Journey to Zauberland (Magic Land)
Contributed by Michael Kondziolka, UMS Vice President, Programming and Production.
The 2019/20 season marks the third edition of UMS’s songfest biennial. Since the first biennial in the 2015/16 season, our curatorial goal has been to create a platform showcasing the broad diversity of the world of song — diversity that includes both the expected and the new — including Western art song, American popular song, singer/songwriters, the “American Song Book” jazz vocalists, and the musical theater cannon. In addition, we have always been looking for artists who are using the power of song in new and trailblazing ways.
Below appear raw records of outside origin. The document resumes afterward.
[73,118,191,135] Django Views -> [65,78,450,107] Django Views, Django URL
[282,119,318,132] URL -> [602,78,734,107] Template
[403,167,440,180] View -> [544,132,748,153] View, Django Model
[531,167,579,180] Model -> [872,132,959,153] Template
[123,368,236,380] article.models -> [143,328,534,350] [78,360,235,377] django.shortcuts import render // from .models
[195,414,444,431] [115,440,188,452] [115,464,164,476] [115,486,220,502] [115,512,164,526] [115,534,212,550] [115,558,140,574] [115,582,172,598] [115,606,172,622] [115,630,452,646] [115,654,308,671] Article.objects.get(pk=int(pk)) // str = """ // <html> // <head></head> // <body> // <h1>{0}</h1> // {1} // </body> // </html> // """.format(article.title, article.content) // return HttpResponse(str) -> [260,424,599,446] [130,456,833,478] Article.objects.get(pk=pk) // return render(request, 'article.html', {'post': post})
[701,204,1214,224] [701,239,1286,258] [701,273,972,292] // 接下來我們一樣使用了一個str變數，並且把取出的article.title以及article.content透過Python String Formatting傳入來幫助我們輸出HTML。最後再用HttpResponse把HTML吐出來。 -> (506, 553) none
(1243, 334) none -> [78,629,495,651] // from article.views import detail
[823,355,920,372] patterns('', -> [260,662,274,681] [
This season features the UMS co-commission of Zauberland (Magic Land): An Encounter with Schumann’s Dichterliebe. This will be an evening of song embedded in a theatrical conceit, with high ambitions: to recreate and communicate the emotional reality of one woman’s refugee journey from war-torn Syria to the relative safety and peace of the idealized West — her “Zauberland” (Magic Land).
Julia Bullock’s gifts as a singer and interpreter of songs are well established. Her commitment to rethinking how her interpretive artistry is dispatched toward the creation of new ideas in the vocal arts is truly exciting. We knew that a trailblazing singer like Julia, so committed to new pathways for singers, meant that there was a place for her as a featured artist on our UMS season. She is joined by director Katie Michell, a celebrated, renowned (and controversial!) theater maker and director in the UK. These two women, working alongside pianist Cédric Tiberghien and composer Bernard Foccroulle’s new song compositions, are why we embraced this experimental project for our song biennial this season.
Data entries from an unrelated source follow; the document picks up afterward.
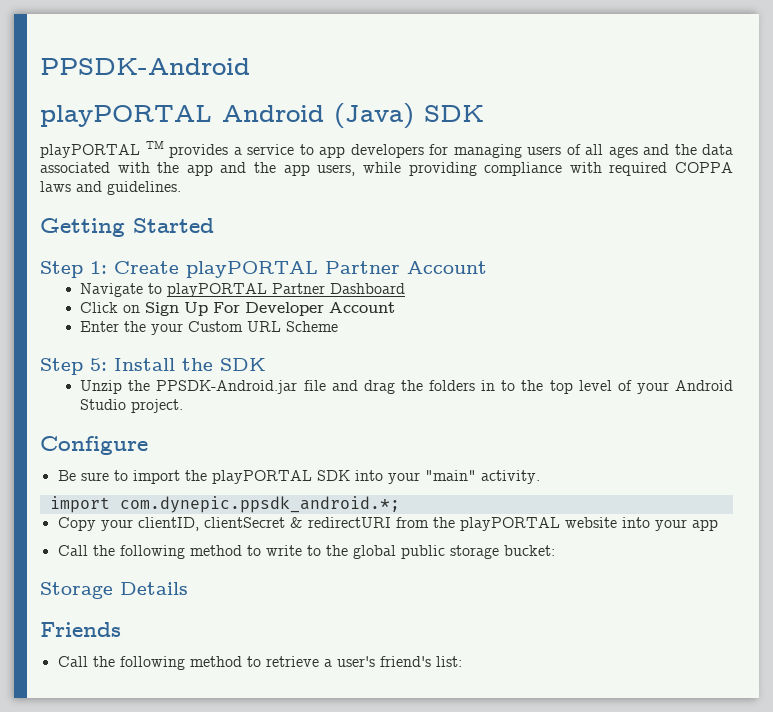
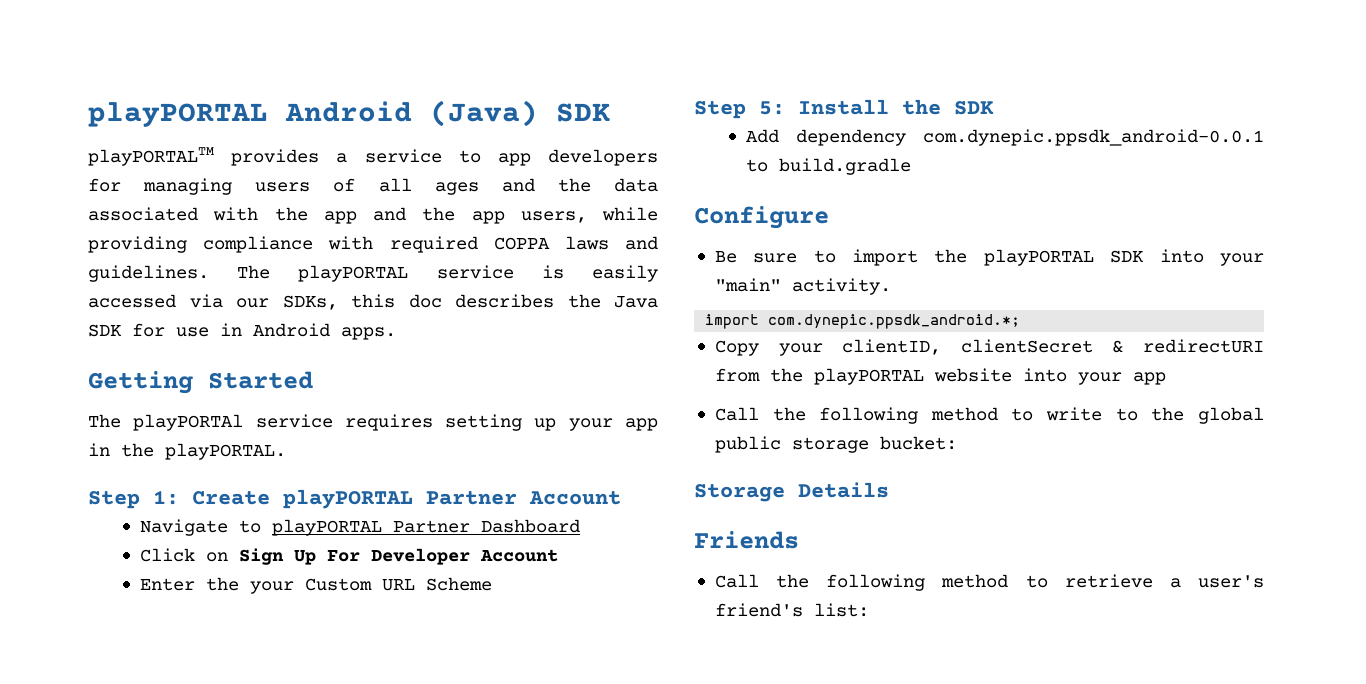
[40,58,250,75] PPSDK-Android // -> (88, 114) none
[40,140,164,158] playPORTAL TM -> [88,147,214,166] playPORTALTM
[40,218,214,237] // Getting Started -> [237,265,658,282] [88,294,658,310] [88,323,396,340] [88,371,313,394] [88,414,658,431] [88,443,286,460] The playPORTAL service is easily accessed via our SDKs, this doc describes the Java SDK for use in Android apps. // Getting Started // The playPORTAl service requires setting up your app in the playPORTAL.
[80,380,734,394] [80,399,184,413] Unzip the PPSDK-Android.jar file and drag the folders in to the top level of your Android Studio project. -> [745,129,1264,146] [745,158,911,175] Add dependency com.dynepic.ppsdk_android-0.0.1 to build.gradle

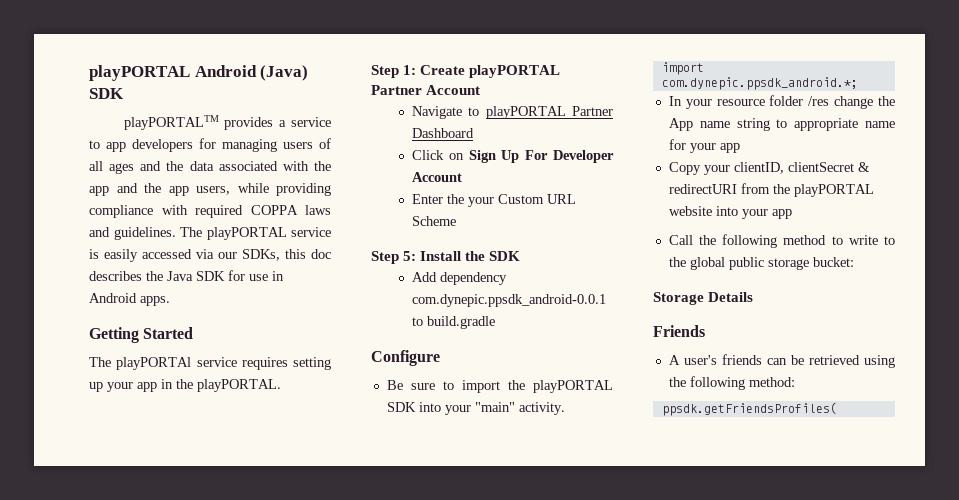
(1021, 321) none -> [668,95,895,109] [668,118,895,131] [668,139,740,153] // In your resource folder /res change the App name string to appropriate name for your app
[714,574,1264,591] [714,603,869,617] Call the following method to retrieve a user's friend's list: -> [668,354,895,368] [668,376,795,390] [661,402,837,416] A user's friends can be retrieved using the following method: // ppsdk.getFriendsProfiles(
It strikes me as I reflect back on each of the “experimental” offerings our three song biennials to date, that every one of these projects has ultimately used song as an inroad into a pressing social or political issue (years past include Taylor Mac’s queer counter-narrative of America’s history and Gabriel Kahane’s red state/blue state rumination of a fractured voting public trying to make sense of our current electoral map). Now, Mitchell and Bullock’s investigation of Western democracies walled off to those who need them most, shows the ways in which a cannon of practice — the singing of songs for an audience — may offer unexpected ways into rethinking some of the most relevant and vexing issues of contemporary life.
The synopsis of the evening is as follows…
A young woman, five months pregnant, is forced to leave Syria and makes the long journey to live in Germany. She leaves behind her husband and family in war-torn Aleppo. She settles in Cologne, where she gives birth to her daughter and continues her career as a professional opera singer. On the eve of her husband’s death, she has a strange dream where singing a concert of Schumann’s Dichterliebe is mixed up with the trauma of her journey from Syria and her life in Aleppo before the war.
How the evening is structured musically…
There is an unsolved mystery about Schumann’s Dichterliebe (1844), settings of poems from Heinrich Heine’s Lyrisches Intermezzo, which were published as part of his Buch der Lieder (“Book of Songs”) in 1827. Originally a sequence in manuscript of 20 songs, four songs were cut before publication (two groups of two) to make the famous “cycle” of 16 that we currently know. While scholars have argued that this was an aesthetic decision by the composer, no contemporary evidence exists as to why Schumann made these cuts.
Composer Bernard Foccroulle and famed British dramatist Martin Crimp have therefore taken the two points where songs were removed as an invitation to intervene, and finally to extend Dichterliebe itself. On the one hand, this is a radical modern gesture, but on the other, it alludes to original 19th-century performance practice in which it was common to break up performances of so-called “cycles” with other music. Over the course of the evening, the 16 lieder of Dichterliebe will be performed in their entirety, but in dialogue with a specially composed sequence of 19 new songs.
Before the performance…
Please visit the Lydia Mendelssohn Theatre lobby installation by photographer/artist Natalia Cuevas. El Camino: Cases 0360-0380 serves as an exploration of migrant deaths along the US- Mexican border, focusing specifically on unidentified border crossers and their families through recreations of personal items found along the South Texas area. In addition, the Institute for the Humanities is hosting an exhibition called “Yo Tengo Nombre (I Have a Name),” which is a series of paintings inspired by the Trump administration’s “zero tolerance” immigration policy, along with nearly 100 ID photos of migrant children from a Texas holding center. The exhibit runs through October 31 (Gallery is open M-F 9 am to 5 pm, 202 S Thayer St).